**Records for the task**:
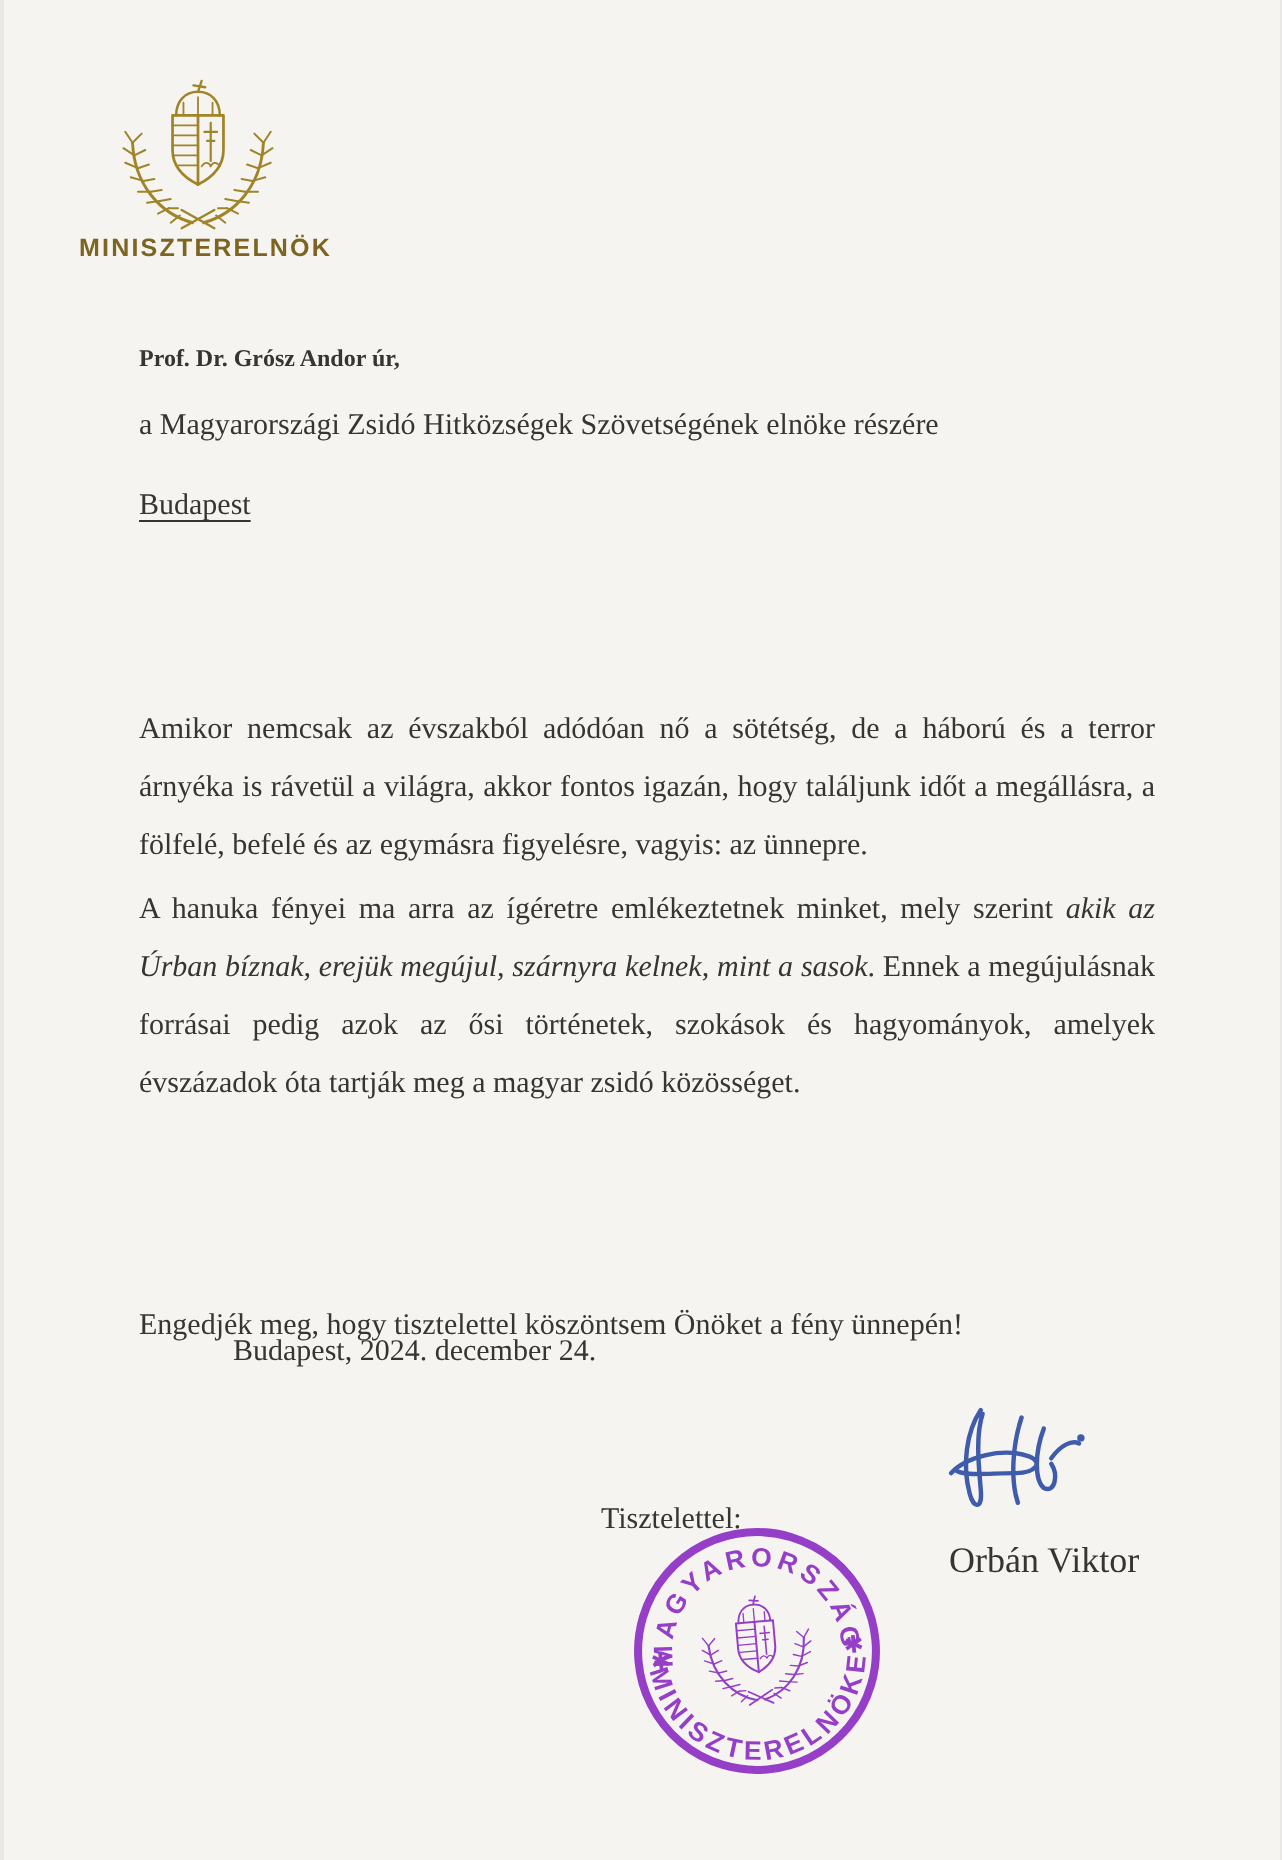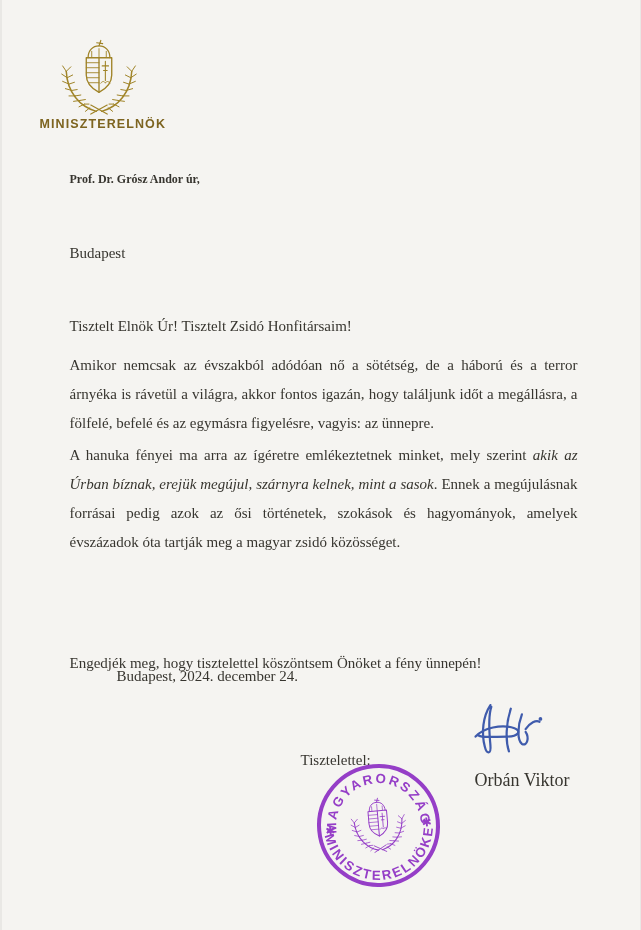--- a/index.html
+++ b/index.html
@@ -32,21 +32,21 @@
     font-family:"Liberation Sans","DejaVu Sans",sans-serif;
     font-size:12.5px;font-weight:bold;
     letter-spacing:1.1px;
     color:#7d6420;
   }
   
   .abs{position:absolute;}
   .body-text{font-size:15px;line-height:29px;}
   .recipient-name{left:68px;top:165px;font-weight:bold;font-size:12px;}
   .recipient-org{left:68px;top:199px;}
-  .recipient-city{left:68px;top:239px;text-underline-offset:3px;}
+  .recipient-city{left:68px;top:239px;text-decoration:underline;text-underline-offset:3px;}
   .salutation{left:68px;top:312px;}
   .para{left:68px;width:508px;text-align:justify;}
   .p1{top:351px;}
   .p2{top:441px;}
   .p3{top:547px;}
   .p4{top:629px;width:508px;text-align:left;margin-top:20px;}
   .dateline{left:68px;top:662px;margin-left:47px;}
   .quote-italic{font-style:italic;}
   
   .closing-label{left:299px;top:746px;font-size:15px;}
@@ -107,23 +107,23 @@
 </svg>
 
 <div class="page">
 
   <svg class="crest" viewBox="0 0 100 88">
     <use href="#crest"></use>
   </svg>
   <div class="office-label">MINISZTERELNÖK</div>
 
   <div class="abs body-text recipient-name">Prof. Dr. Grósz Andor úr,</div>
+  <div class="abs body-text recipient-org">a Magyarországi Zsidó Hitközségek Szövetségének elnöke részére</div>
   <div class="abs body-text recipient-city">Budapest</div>
 
-  <div class="abs body-text salutation">Tisztelt Elnök Úr! Tisztelt Zsidó Honfitársaim!</div>
 
   <p class="abs body-text para p1">Amikor nemcsak az évszakból adódóan nő a sötétség, de a háború és a terror árnyéka is rávetül a világra, akkor fontos igazán, hogy találjunk időt a megállásra, a fölfelé, befelé és az egymásra figyelésre, vagyis: az ünnepre.</p>
   <p class="abs body-text para p2"><span>A hanuka fényei ma arra az ígéretre emlékeztetnek minket, mely szerint </span><span class="quote-italic">akik az Úrban bíznak, erejük megújul, szárnyra kelnek, mint a sasok</span><span>. Ennek a megújulásnak forrásai pedig azok az ősi történetek, szokások és hagyományok, amelyek évszázadok óta tartják meg a magyar zsidó közösséget.</span></p>
   <p class="abs body-text para p4">Engedjék meg, hogy tisztelettel köszöntsem Önöket a fény ünnepén!</p>
 
   <div class="abs body-text dateline">Budapest, 2024. december 24.</div>
 
   <div class="abs body-text closing-label">Tisztelettel:</div>
 
   <svg class="signature" viewBox="0 0 82 72">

**Your objective**: For every line in the records above that holds "dateline", add one, and report the sum alone.

**Written response**: 2